The transfers performed are a variety of sizes, some of which benefit greatly from DMA, but yes, at present the driver uses DMA for all reads, even in sub-10-byte cases such as my test case when it’d be far more efficient to use programmed I/O; this is something which I’m intending to improve once I’ve got the DMA operation operating reliably.

I’d be very grateful for anything further which might occur to you!

Pretty sure HalpDmaSyncMapBuffers is the function that does the copy back and forth, though I don’t have an easy way to try it at the moment. If you set a breakpoint there do you see it called in the working and broken cases?

I’ve tried setting a breakpoint in nt!HalpDmaSyncMapBuffers, but it doesn’t get hit at all, which is puzzling. Presumably though once that’s sorted my best bet would be to turn on KdPrint-style debug logging of my driver to WinDbg and use something like bm nt!HalpDmaSyncMapBuffers “ds mymodule!AddrOfSomeStringConstant; g” so that I essentially get some output interspersed into my existing debug output showing where the sync function was called - and hence in particular I could then see if it wasn’t called? (In this case I’d obviously rather use a WinDbg command that just displays an “immediate” string, but I’m not aware of a command that does that…)

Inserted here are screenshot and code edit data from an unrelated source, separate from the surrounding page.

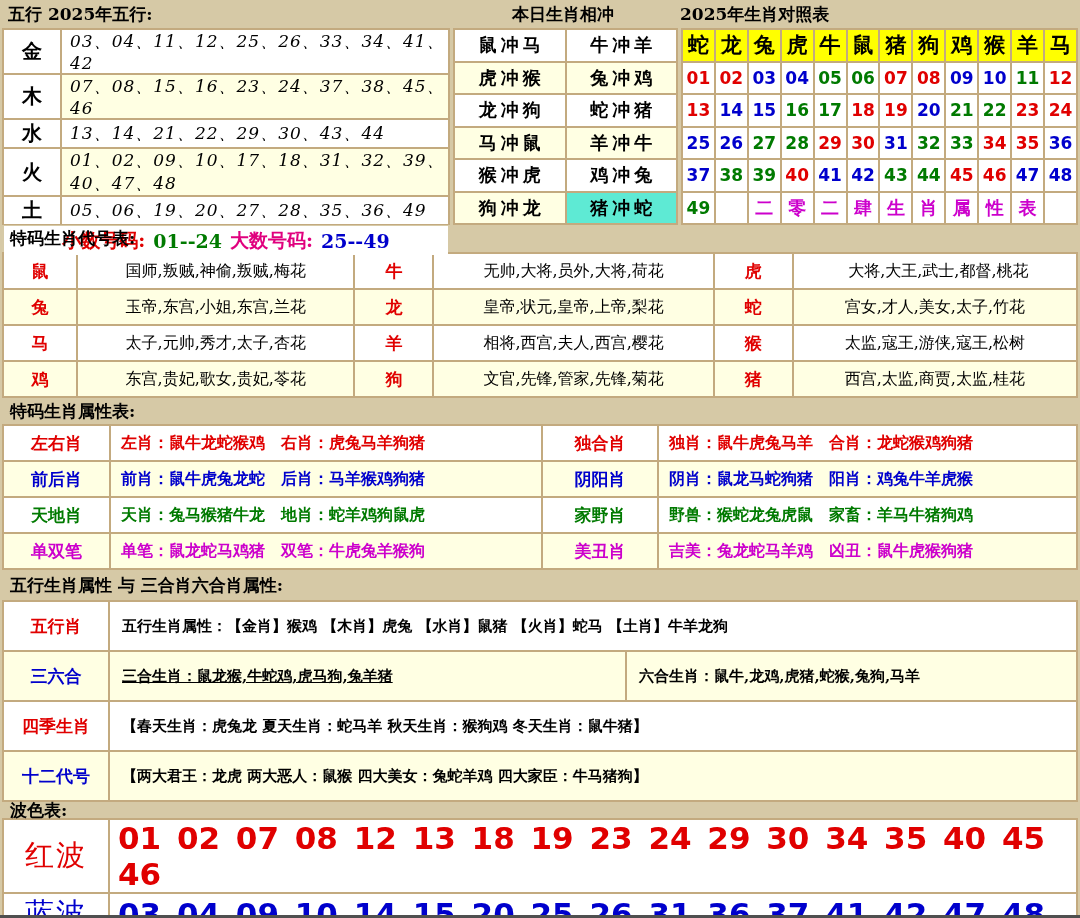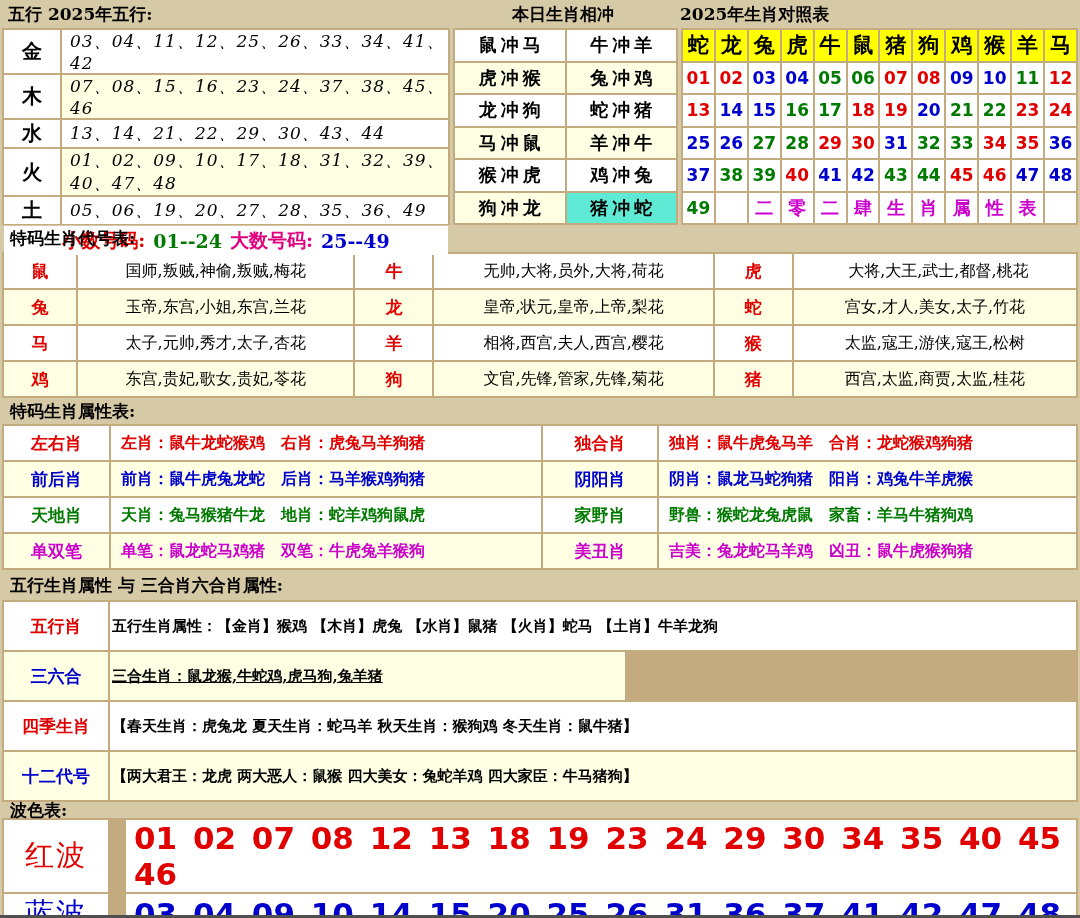--- a/index.html
+++ b/index.html
@@ -36,24 +36,24 @@
   .code-names{font-size:16px;}
   
   #attrs-grid{margin:0 2px;height:146px;grid-template-columns:106fr 434fr 115fr 421fr;
               grid-template-rows:repeat(4,1fr);}
   .attr-label{font-weight:bold;font-size:17px;}
   .attr-text{justify-content:flex-start;padding-left:10px;font-weight:bold;font-size:16px;}
   
   #combos-grid{margin:0 2px;height:202px;grid-template-rows:repeat(4,1fr);}
   .combo-row{display:grid;gap:2px;}
   .combo-label{font-weight:bold;font-size:17px;}
-  .combo-text{padding-left:2px;font-weight:bold;font-size:15px;}
+  .combo-text{padding-left:12px;font-weight:bold;font-size:15px;}
   
   #waves-grid{margin:0 2px;height:133px;grid-template-rows:repeat(3,1fr);}
-  .wave-row{display:grid;grid-template-columns:104px 1fr;gap:18px;}
+  .wave-row{display:grid;grid-template-columns:104px 1fr;gap:2px;}
   .wave-label{font-size:29px;letter-spacing:2px;}
   .wave-nums{padding-left:8px;font-family:"DejaVu Sans","Liberation Sans",sans-serif;
              font-weight:bold;font-size:31px;word-spacing:5px;}
 </style>
 </head>
 <body>
 
 <div class="page">
 
   <div class="titlebar">
@@ -227,20 +227,21 @@
     <span>五行生肖属性 与 三合肖六合肖属性:</span>
   </div>
   <div class="tbl" id="combos-grid">
       <div class="combo-row" style="grid-template-columns: 104px 1fr;">
         <div class="cell cen combo-label" style="color: rgb(224, 0, 0); background: rgb(255, 255, 255);">五行肖</div>
         <div class="cell combo-text" style="color: rgb(0, 0, 0); background: rgb(255, 255, 255);">五行生肖属性：【金肖】猴鸡 【木肖】虎兔 【水肖】鼠猪 【火肖】蛇马 【土肖】牛羊龙狗</div>
       </div>
       <div class="combo-row" style="grid-template-columns: 104px 515px 1fr;">
         <div class="cell cen combo-label" style="color: rgb(0, 0, 204); background: rgb(255, 255, 227);">三六合</div>
         <div class="cell combo-text" style="color: rgb(0, 0, 0); background: rgb(255, 255, 227); text-decoration: underline;">三合生肖：鼠龙猴,牛蛇鸡,虎马狗,兔羊猪</div>
+        <div class="cell combo-text" style="color: rgb(0, 0, 0); background: rgb(255, 255, 227);">六合生肖：鼠牛,龙鸡,虎猪,蛇猴,兔狗,马羊</div>
       </div>
       <div class="combo-row" style="grid-template-columns: 104px 1fr;">
         <div class="cell cen combo-label" style="color: rgb(224, 0, 0); background: rgb(255, 255, 255);">四季生肖</div>
         <div class="cell combo-text" style="color: rgb(0, 0, 0); background: rgb(255, 255, 255);">【春天生肖：虎兔龙 夏天生肖：蛇马羊 秋天生肖：猴狗鸡 冬天生肖：鼠牛猪】</div>
       </div>
       <div class="combo-row" style="grid-template-columns: 104px 1fr;">
         <div class="cell cen combo-label" style="color: rgb(0, 0, 204); background: rgb(255, 255, 227);">十二代号</div>
         <div class="cell combo-text" style="color: rgb(0, 0, 0); background: rgb(255, 255, 227);">【两大君王：龙虎 两大恶人：鼠猴 四大美女：兔蛇羊鸡 四大家臣：牛马猪狗】</div>
       </div>
     </div>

I’ve also now discovered that if I use a scatter-gather DMA profile (changing WdfDmaProfilePacket to WdfDmaProfileScatterGatherDuplex), the problem never appears to occur. Specifically, just changing the profile parameter of WDF_DMA_ENABLER_CONFIG_INIT like this removes the problem - although making that single change in isolation of course means that my existing EVT_WDF_PROGRAM_DMA code will then only ever handle the first element from the scatter-gather list, hence introducing the potential for shortened reads.

That said, the application design happens to mitigate this slightly in two ways; the buffers used for these reads at present happen to be page-aligned 4K buffers so only one SG list element should be required, and if a read returns fewer bytes than necessary the application simply issues a further read.